I’m interested in the point about repeat listening too as one reason for me swearing off downloading was to try and rediscover the joy of getting to know what I was hearing.  I’d come to treat a new piece of music like a book or a film: watch/read once, slide onto a shelf, reach for the next one.  Worse, sometimes music would get the same flick-through-and-discard treatment I might dish out to a magazine bought for a train journey.  That ain’t right.

Now I’m approaching music more like the way I tackle visual art.  A race around a gallery can be an exhilarating experience and can be helpful in, say, setting context or deciding your taste.  However, if this was the only way that you experienced visual art then I think it would be hard to develop any depth of understanding.  It is analogous to reading reviews that ignore the qualities of the thing under consideration and just list comparable things that it is ‘like’ – superficially helpful but not very interesting.  However, buying a painting or print for your house, or even a postcard for your office desk, involves a commitment to living with it and seeing how your appreciation of it changes.

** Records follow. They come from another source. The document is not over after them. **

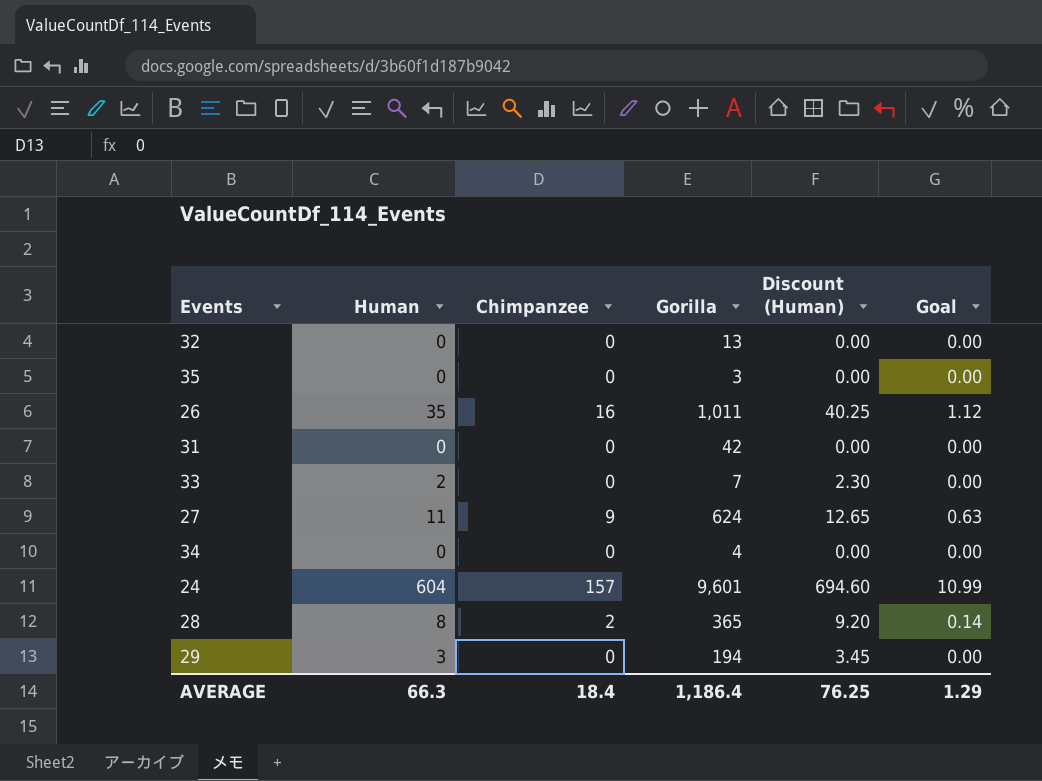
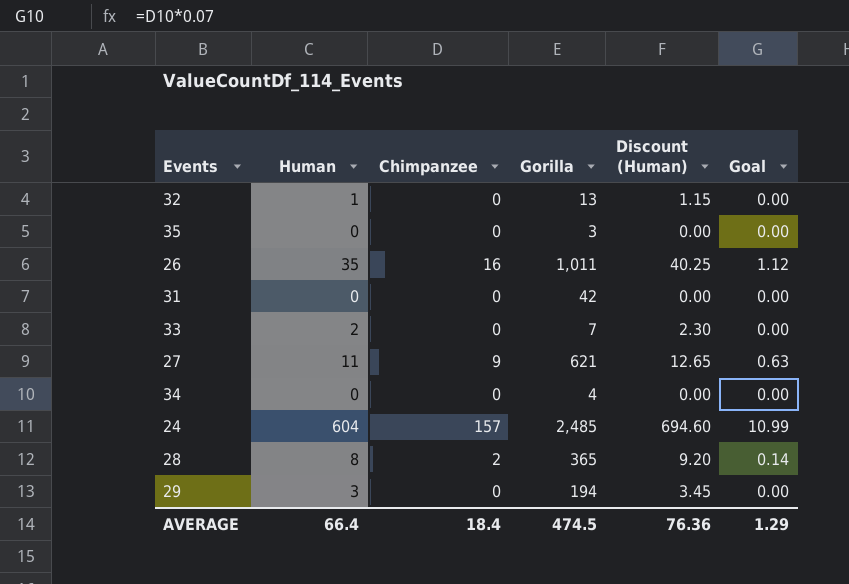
32 | Human: 0 -> 1
32 | Discount (Human): 0.00 -> 1.15
27 | Gorilla: 624 -> 621
24 | Gorilla: 9,601 -> 2,485
AVERAGE | Human: 66.3 -> 66.4
AVERAGE | Gorilla: 1,186.4 -> 474.5
AVERAGE | Discount (Human): 76.25 -> 76.36

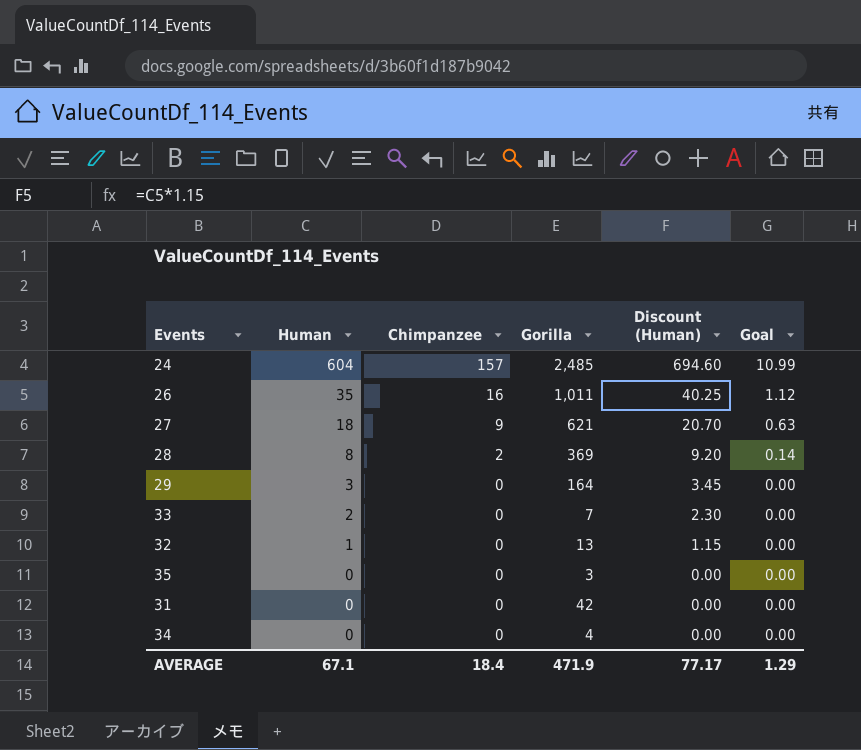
row order: none -> Human descending
27 | Human: 11 -> 18
27 | Discount (Human): 12.65 -> 20.70
28 | Gorilla: 365 -> 369
29 | Gorilla: 194 -> 164
AVERAGE | Human: 66.4 -> 67.1
AVERAGE | Gorilla: 474.5 -> 471.9
AVERAGE | Discount (Human): 76.36 -> 77.17

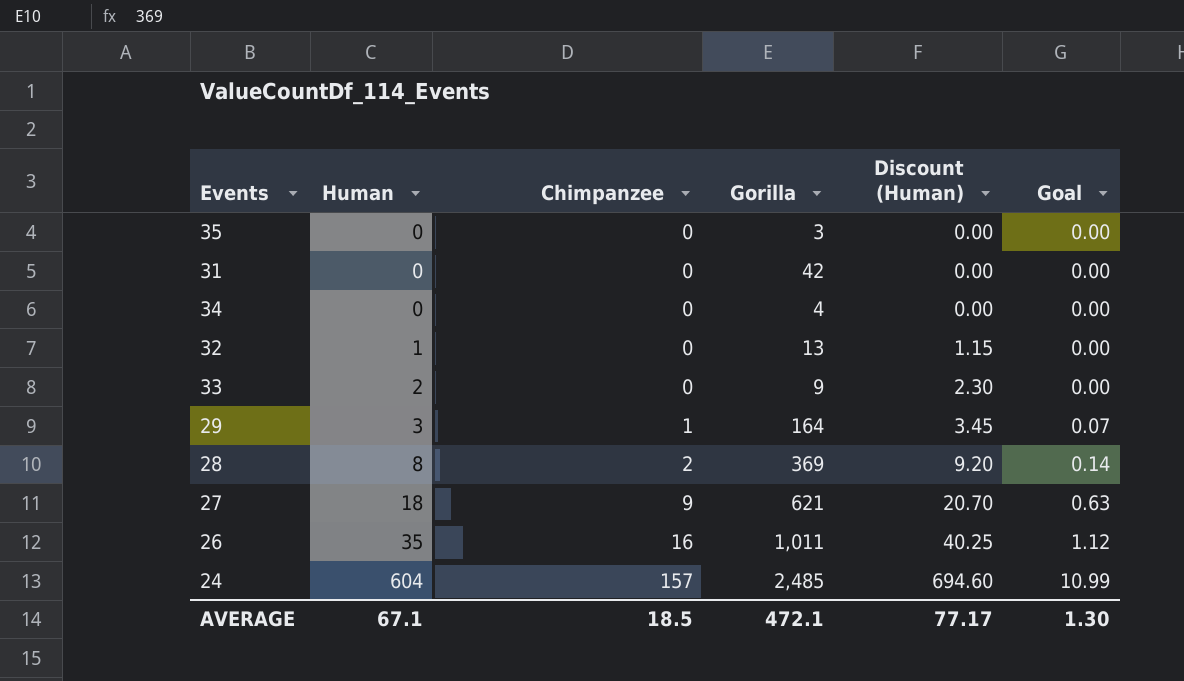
row order: Human descending -> Human ascending
33 | Gorilla: 7 -> 9
29 | Chimpanzee: 0 -> 1
29 | Goal: 0.00 -> 0.07
AVERAGE | Chimpanzee: 18.4 -> 18.5
AVERAGE | Gorilla: 471.9 -> 472.1
AVERAGE | Goal: 1.29 -> 1.30

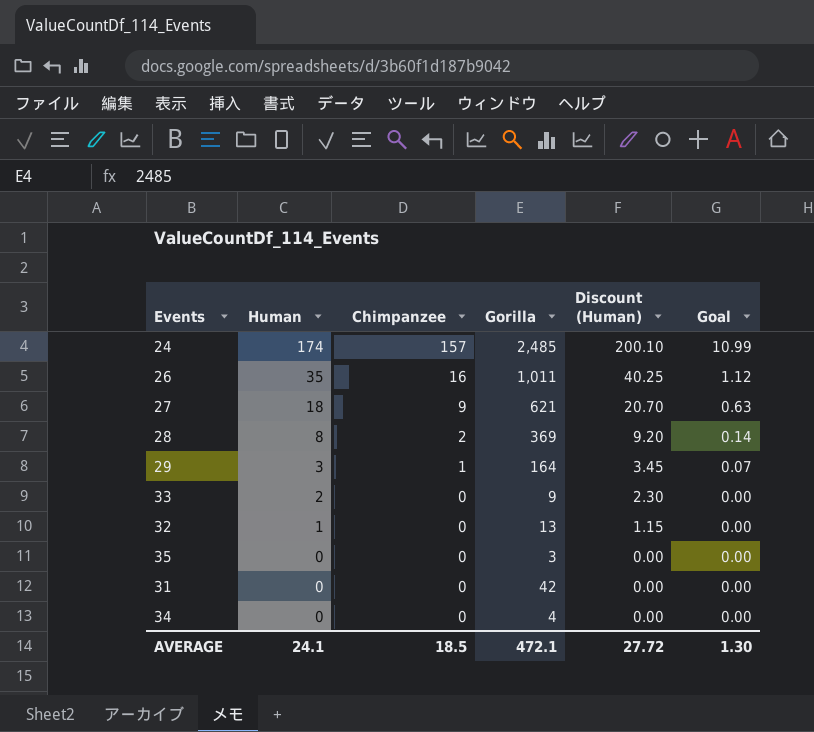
row order: Human ascending -> Human descending
24 | Human: 604 -> 174
24 | Discount (Human): 694.60 -> 200.10
AVERAGE | Human: 67.1 -> 24.1
AVERAGE | Discount (Human): 77.17 -> 27.72

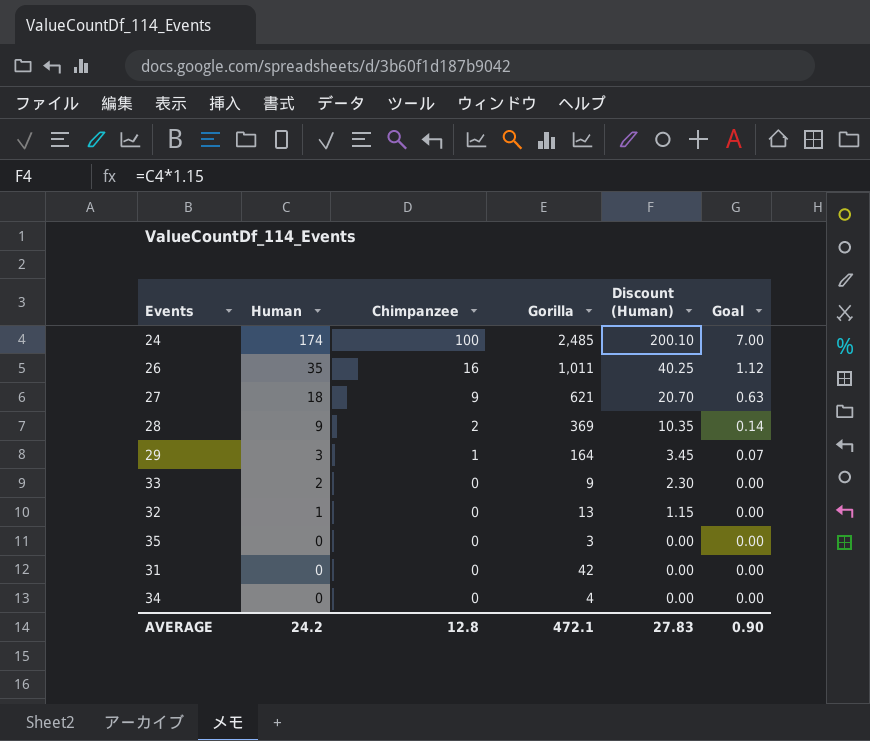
24 | Chimpanzee: 157 -> 100
24 | Goal: 10.99 -> 7.00
28 | Human: 8 -> 9
28 | Discount (Human): 9.20 -> 10.35
AVERAGE | Human: 24.1 -> 24.2
AVERAGE | Chimpanzee: 18.5 -> 12.8
AVERAGE | Discount (Human): 27.72 -> 27.83
AVERAGE | Goal: 1.30 -> 0.90

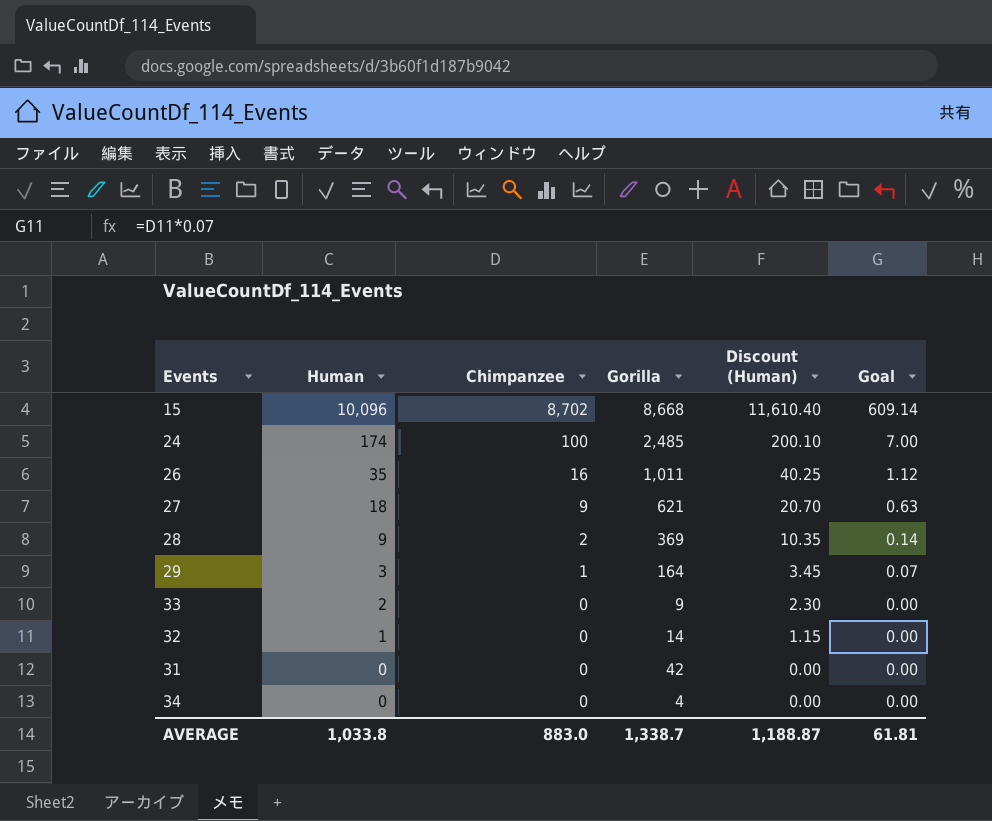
row 35: 0 | 0 | 3 | 0.00 | 0.00 -> none
row 15: none -> 10,096 | 8,702 | 8,668 | 11,610.40 | 609.14
32 | Gorilla: 13 -> 14
AVERAGE | Human: 24.2 -> 1,033.8
AVERAGE | Chimpanzee: 12.8 -> 883.0
AVERAGE | Gorilla: 472.1 -> 1,338.7
AVERAGE | Discount (Human): 27.83 -> 1,188.87
AVERAGE | Goal: 0.90 -> 61.81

Here is an example.  The picture at the top of this blog post is of a painting called The Shore made by Paul Nash in 1923.  The original hangs in Leeds City Art Gallery and I have stood in front of it many times.  I used a photo of it as the ‘wallpaper’ on my office computer for many weeks.  During that time I came to think of it as a masterpiece: it has an austere and melancholy beauty that is both hypnotic and heart-breaking.  What I have learnt about the circumstances of its production (a little can be read here) has only augmented its power.  A glance would not have done.

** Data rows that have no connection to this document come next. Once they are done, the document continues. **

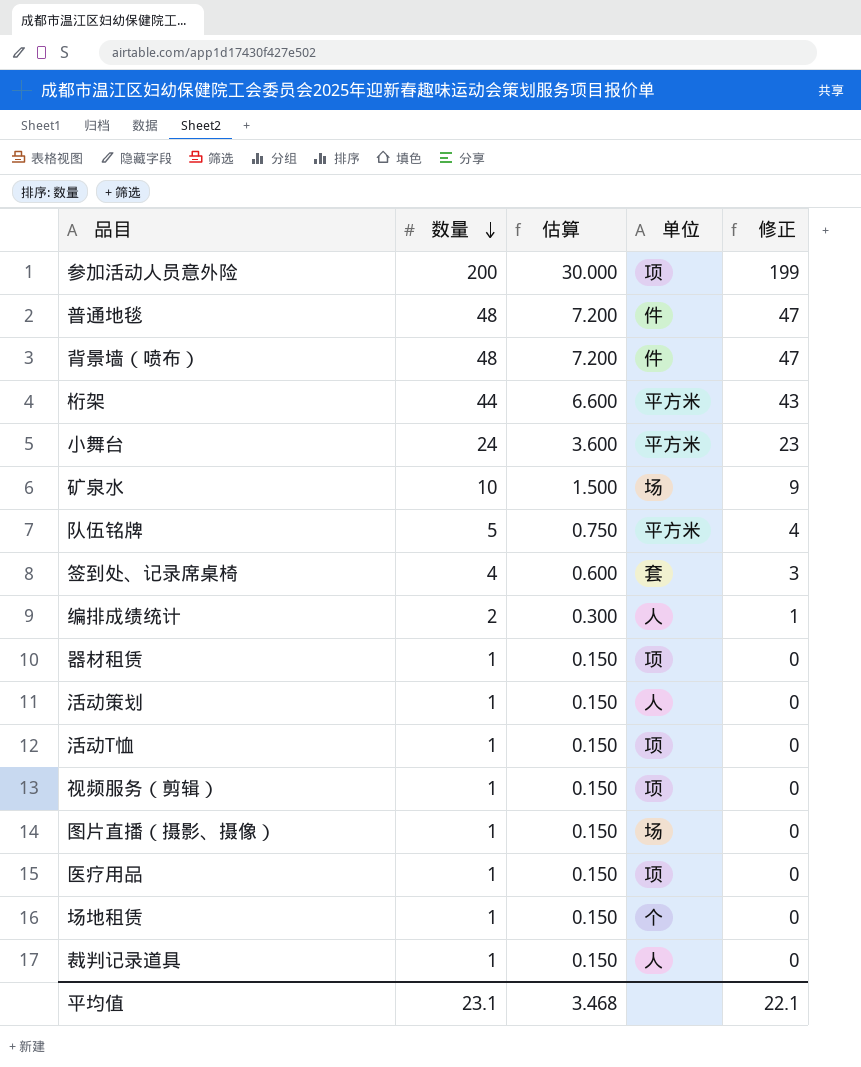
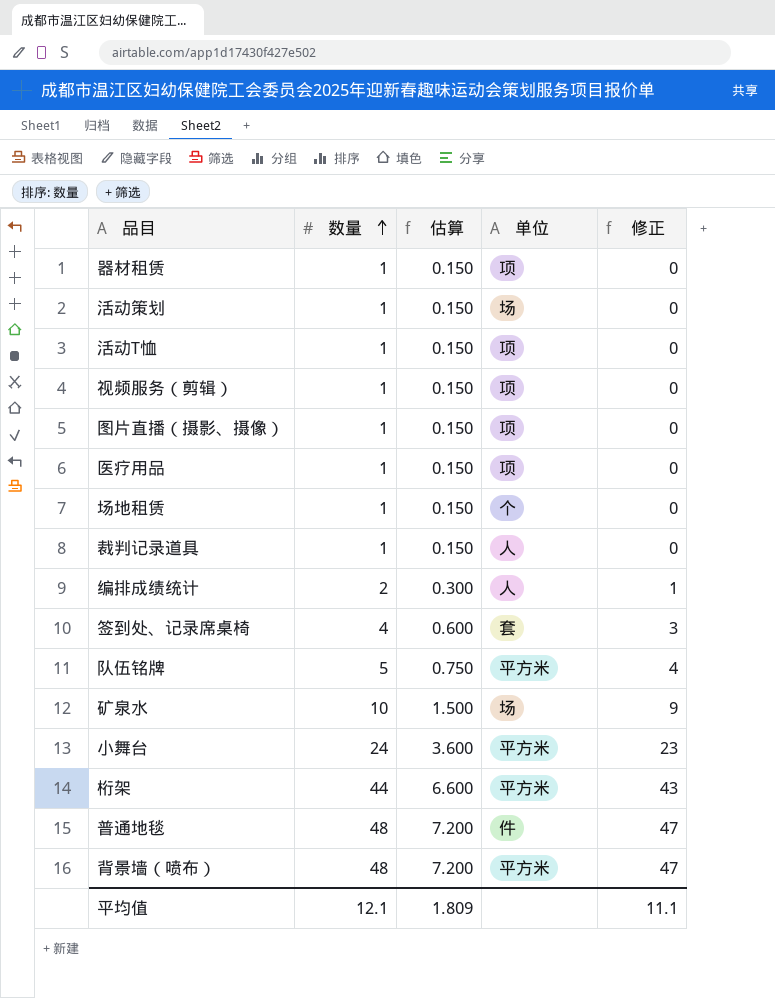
row order: 数量 descending -> 数量 ascending
row 参加活动人员意外险: 200 | 30.000 | 项 | 199 -> none
活动策划 | 单位: 人 -> 场
图片直播（摄影、摄像） | 单位: 场 -> 项
背景墙（喷布） | 单位: 件 -> 平方米
平均值 | 数量: 23.1 -> 12.1
平均值 | 估算: 3.468 -> 1.809
平均值 | 修正: 22.1 -> 11.1

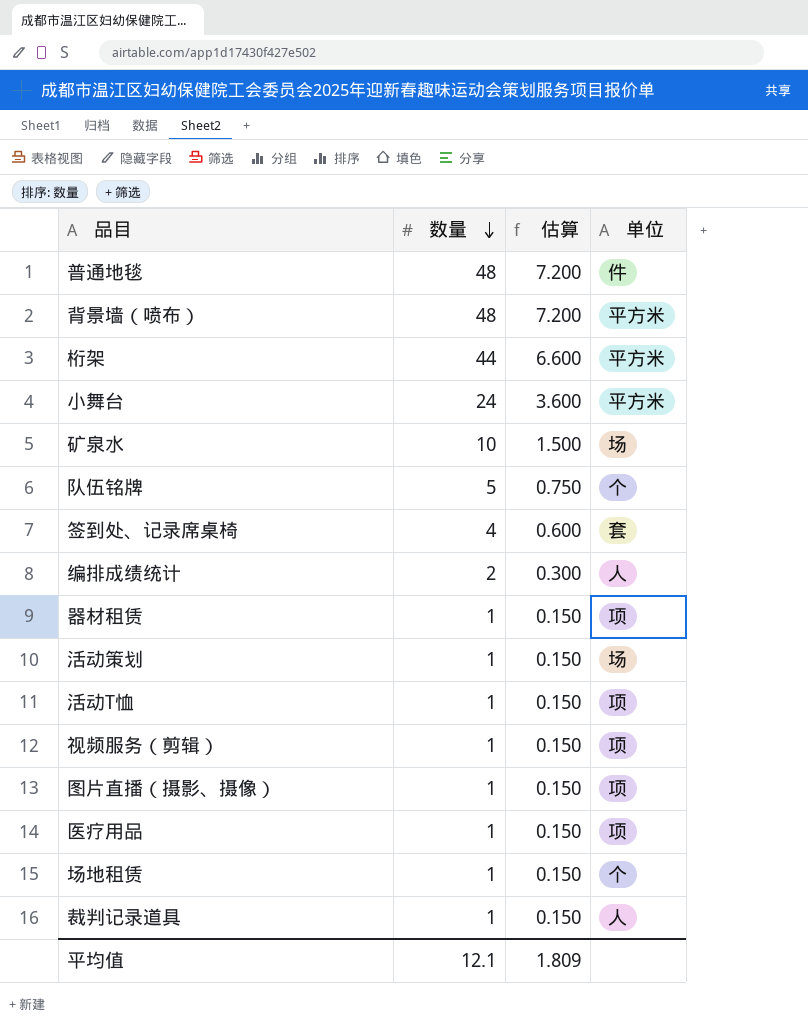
row order: 数量 ascending -> 数量 descending
column 修正 | formula: [数量] - 1 -> none
队伍铭牌 | 单位: 平方米 -> 个

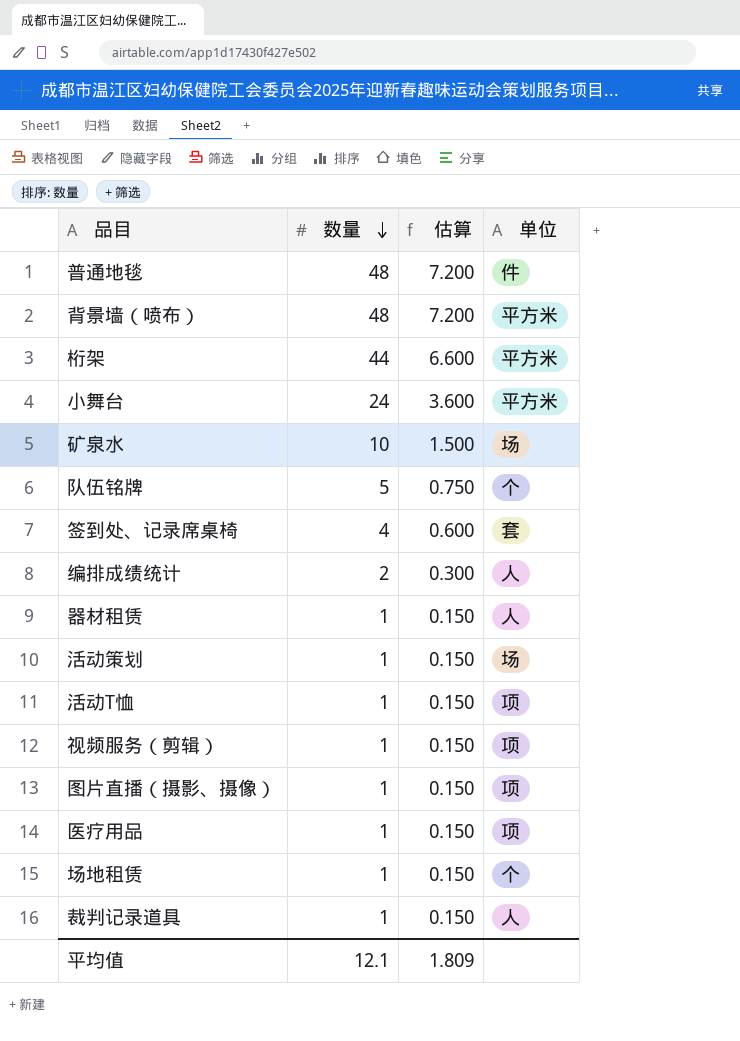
器材租赁 | 单位: 项 -> 人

It is obvious, of course, that not all art or music is worthy of this attention.  Some is simply froth and skimming it is an appropriate response, much of it is just crap and ignoring it is perfectly sensible.  However some stuff does have a soulfulness that needs to be teased out (or, to put it less contentiously, content that is not immediately evident).  This is what those frantic downloaders can’t see as it is obscured by their splashing about in newness.